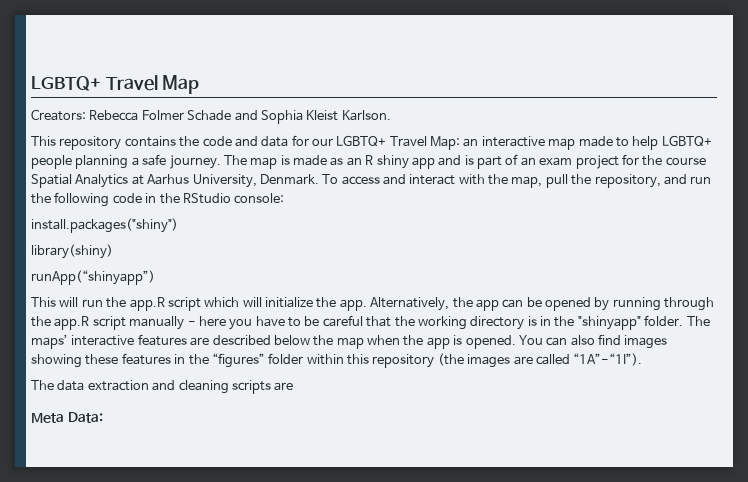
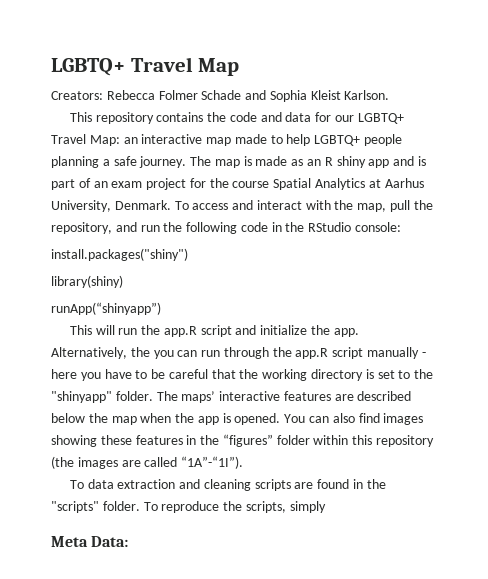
- This will run the app.R script which will initialize the app.
+ This will run the app.R script and initialize the app.
- Alternatively, the app can be opened by running through the app.R script manually - here you have to be careful that the working directory is in the "shinyapp" folder.
+ Alternatively, the you can run through the app.R script manually - here you have to be careful that the working directory is set to the "shinyapp" folder.
- The data extraction and cleaning scripts are
+ To data extraction and cleaning scripts are found in the "scripts" folder. To reproduce the scripts, simply

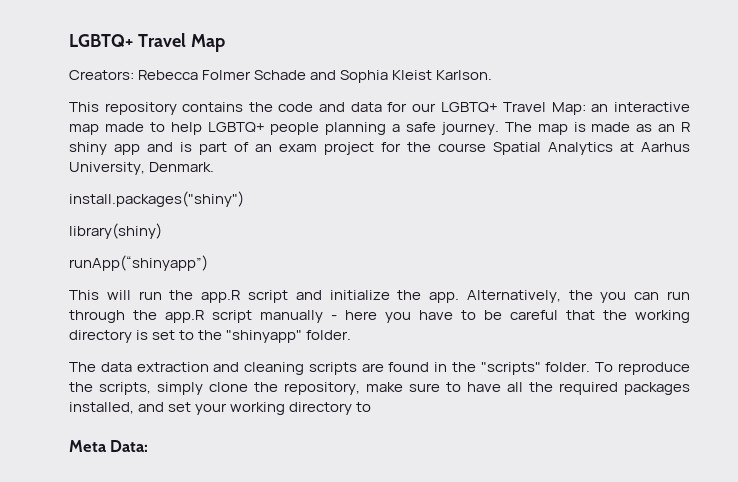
- To access and interact with the map, pull the repository, and run the following code in the RStudio console:
- Alternatively, the you can run through the app.R script manually - here you have to be careful that the working directory is set to the "shinyapp" folder. The maps’ interactive features are described below the map when the app is opened. You can also find images showing these features in the “figures” folder within this repository (the images are called “1A”-“1I”).
- To data extraction and cleaning scripts are found in the "scripts" folder.
+ Alternatively, the you can run through the app.R script manually - here you have to be careful that the working directory is set to the "shinyapp" folder.
+ The data extraction and cleaning scripts are found in the "scripts" folder.
- To reproduce the scripts, simply
+ To reproduce the scripts, simply clone the repository, make sure to have all the required packages installed, and set your working directory to

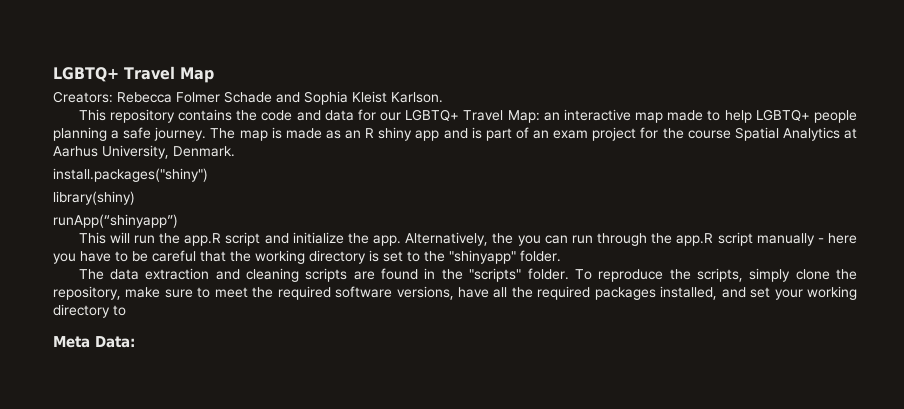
- To reproduce the scripts, simply clone the repository, make sure to have all the required packages installed, and set your working directory to
+ To reproduce the scripts, simply clone the repository, make sure to meet the required software versions, have all the required packages installed, and set your working directory to

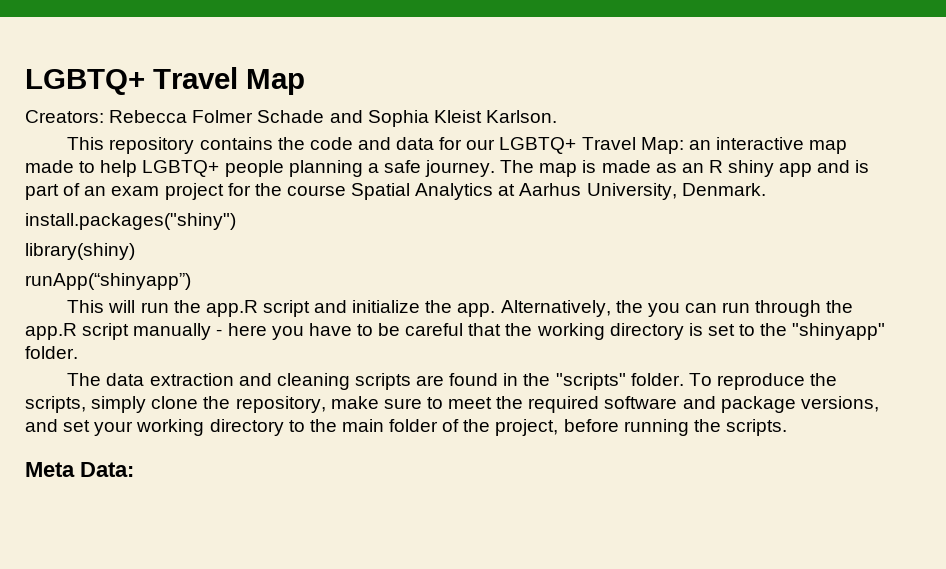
- To reproduce the scripts, simply clone the repository, make sure to meet the required software versions, have all the required packages installed, and set your working directory to
+ To reproduce the scripts, simply clone the repository, make sure to meet the required software and package versions, and set your working directory to the main folder of the project, before running the scripts.

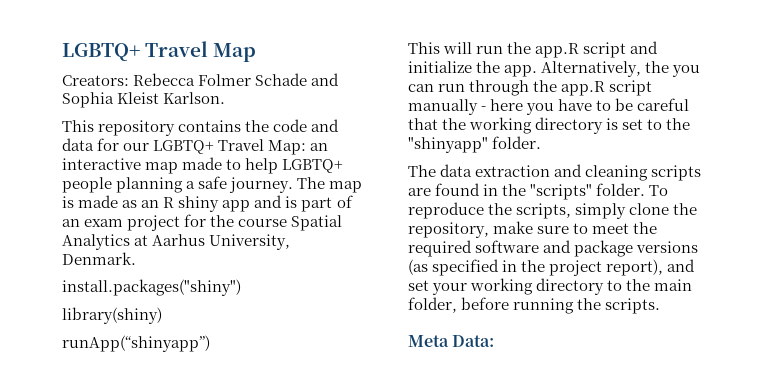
- To reproduce the scripts, simply clone the repository, make sure to meet the required software and package versions, and set your working directory to the main folder of the project, before running the scripts.
+ To reproduce the scripts, simply clone the repository, make sure to meet the required software and package versions (as specified in the project report), and set your working directory to the main folder, before running the scripts.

=== PROBLEM STATEMENT ===
Whenever the string "found" shows up in a line of the records, copy that line.

=== SOLUTION FOR THIS TASK ===
+ To data extraction and cleaning scripts are found in the "scripts" folder. To reproduce the scripts, simply
- To data extraction and cleaning scripts are found in the "scripts" folder.
+ The data extraction and cleaning scripts are found in the "scripts" folder.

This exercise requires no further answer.